Each line of the records that holds "right" should be shown in full.

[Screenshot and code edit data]
%%

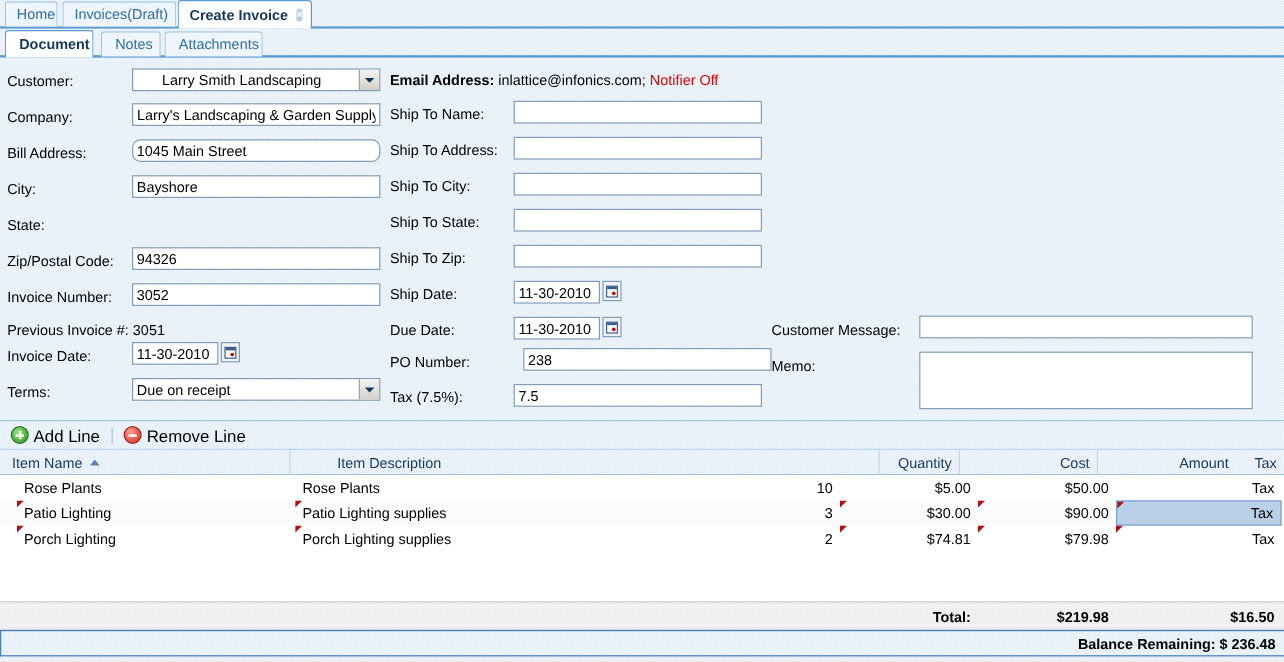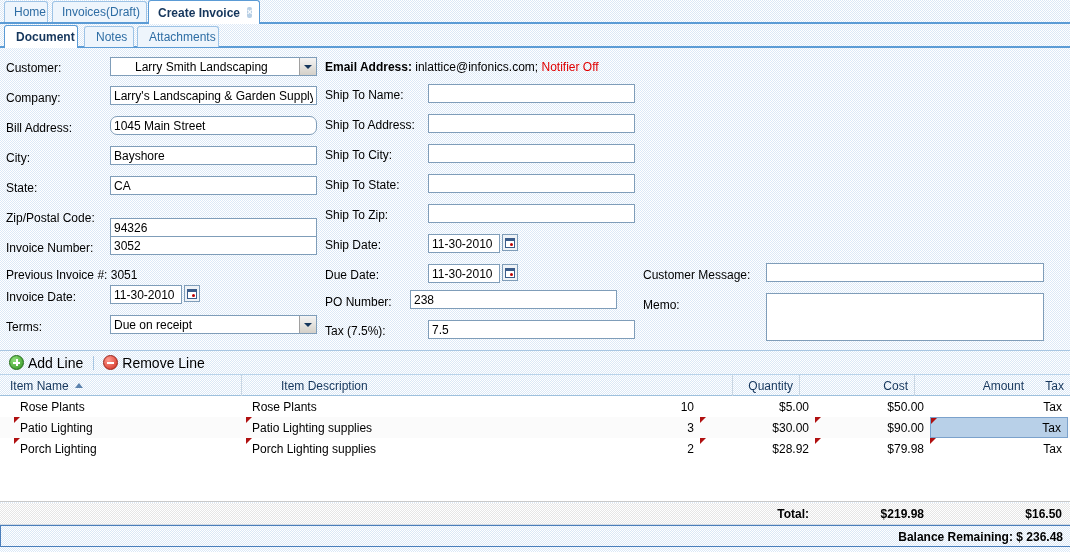--- a/index.html
+++ b/index.html
@@ -308,24 +308,23 @@
   <div class="lbl" style="left:6px; top:41px;">Company:</div>
   <input class="txt" style="left: 110px; top: 36px; width: 207px;" value="Larry's Landscaping &amp; Garden Supply">
 
   <div class="lbl" style="left:6px; top:71px;">Bill Address:</div>
   <input class="txt" style="left: 110px; top: 66px; width: 207px; border-radius: 7px;" value="1045 Main Street">
 
   <div class="lbl" style="left:6px; top:101px;">City:</div>
   <input class="txt" style="left: 110px; top: 96px; width: 207px;" value="Bayshore">
 
   <div class="lbl" style="left:6px; top:131px;">State:</div>
-  <input class="txt" style="left: 110px; top: 126px; width: 207px;" value="CA">
 
   <div class="lbl" style="left:6px; top:161px;">Zip/Postal Code:</div>
-  <input class="txt" style="left: 110px; top: 168px; width: 207px;" value="94326">
+  <input class="txt" style="left: 110px; top: 156px; width: 207px;" value="94326">
 
   <div class="lbl" style="left:6px; top:191px;">Invoice Number:</div>
   <input class="txt" style="left: 110px; top: 186px; width: 207px;" value="3052">
 
   <div class="prevline" style="left:6px; top:218px;">Previous Invoice #: 3051</div>
 
   <div class="lbl" style="left:6px; top:240px;">Invoice Date:</div>
   <input class="txt" style="left: 110px; top: 235px; width: 72px;" value="11-30-2010">
   <div class="calbtn" style="left:184px; top:235px;">
       <span class="cal"></span>
@@ -366,21 +365,21 @@
       <span class="cal"></span>
     </div>
 
   <div class="lbl" style="left:325px; top:218px;">Due Date:</div>
   <input class="txt" style="left: 428px; top: 214px; width: 72px;" value="11-30-2010">
   <div class="calbtn" style="left:502px; top:214px;">
       <span class="cal"></span>
     </div>
 
   <div class="lbl" style="left:325px; top:245px;">PO Number:</div>
-  <input class="txt" style="left: 410px; top: 240px; width: 207px;" value="238">
+  <input class="txt" style="left: 436px; top: 240px; width: 207px;" value="238">
 
   <div class="lbl" style="left:325px; top:274px;">Tax (7.5%):</div>
   <input class="txt" style="left: 428px; top: 270px; width: 207px;" value="7.5">
 
   <div class="lbl" style="left:643px; top:218px;">Customer Message:</div>
   <input class="txt" style="left: 766px; top: 213px; width: 278px;" value="">
 
   <div class="lbl" style="left:643px; top:248px;">Memo:</div>
   <textarea class="txt ta" style="left: 766px; top: 243px; width: 278px; height: 48px;"></textarea>
 </div>
@@ -470,21 +469,21 @@
       </div>
       <div class="gcell" style="left:246px; width:454px;">
         <span class="dirty"></span>
         <span>Porch Lighting supplies</span>
       </div>
       <div class="gcell right" style="left:600px; width:100px;">
         <span>2</span>
       </div>
       <div class="gcell right" style="left:700px; width:115px;">
         <span class="dirty"></span>
-        <span>$28.92</span>
+        <span>$74.81</span>
       </div>
       <div class="gcell right" style="left:815px; width:115px;">
         <span class="dirty"></span>
         <span>$79.98</span>
       </div>
       <div class="gcell right" style="left:930px; width:138px;">
         <span class="dirty"></span>
         <span>Tax</span>
       </div>
     </div>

%%

Solution to this problem:
       <div class="gcell right" style="left:600px; width:100px;">
       <div class="gcell right" style="left:700px; width:115px;">
       <div class="gcell right" style="left:815px; width:115px;">
       <div class="gcell right" style="left:930px; width:138px;">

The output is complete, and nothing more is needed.